What is needed
Copy the lines verbatim, beginning with the line that contains "subtotal: 137.25 -> 138.15" and continuing through the end of the data, and only those lines.

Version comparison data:
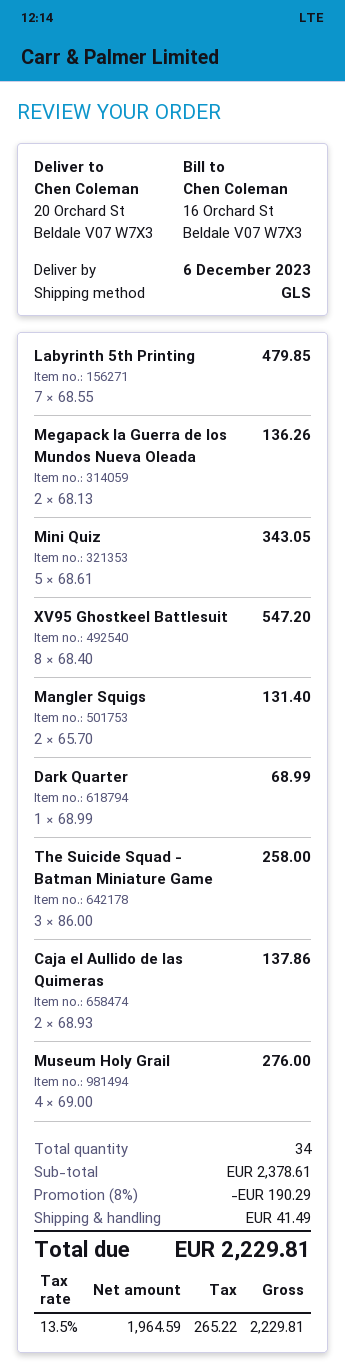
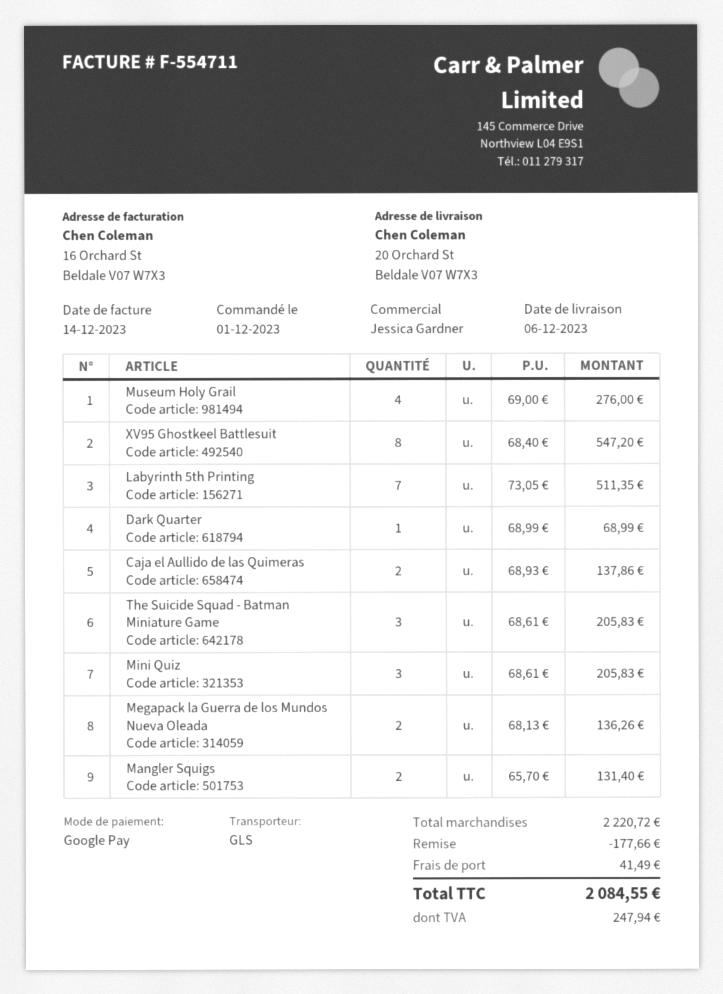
Labyrinth 5th Printing: 7 x 68.55 = 479.85 -> 7 x 73.05 = 511.35
Mini Quiz: 5 x 68.61 = 343.05 -> 3 x 68.61 = 205.83
The Suicide Squad - Batman Miniature Game: 3 x 86.00 = 258.00 -> 3 x 68.61 = 205.83
subtotal: 2378.61 -> 2220.72
discount: 190.29 -> 177.66
tax: 265.22 -> 247.94
total: 2229.81 -> 2084.55

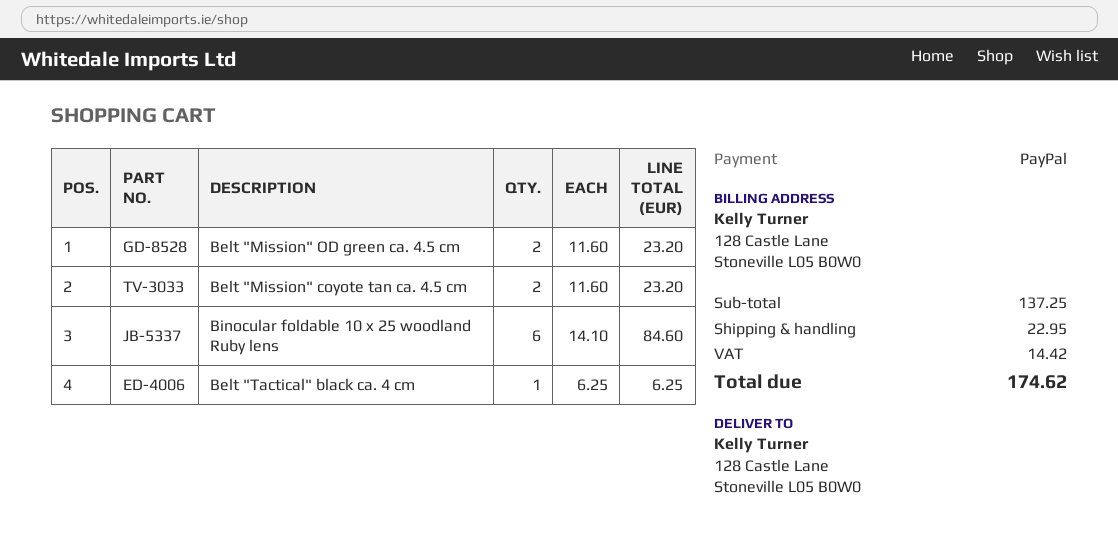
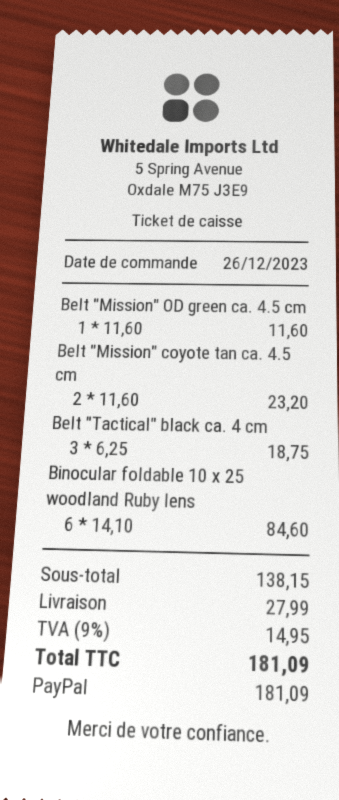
Belt "Mission" OD green ca. 4.5 cm: 2 x 11.60 = 23.20 -> 1 x 11.60 = 11.60
Belt "Tactical" black ca. 4 cm: 1 x 6.25 = 6.25 -> 3 x 6.25 = 18.75
subtotal: 137.25 -> 138.15
shipping: 22.95 -> 27.99
tax: 14.42 -> 14.95
total: 174.62 -> 181.09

Completed exercise
subtotal: 137.25 -> 138.15
shipping: 22.95 -> 27.99
tax: 14.42 -> 14.95
total: 174.62 -> 181.09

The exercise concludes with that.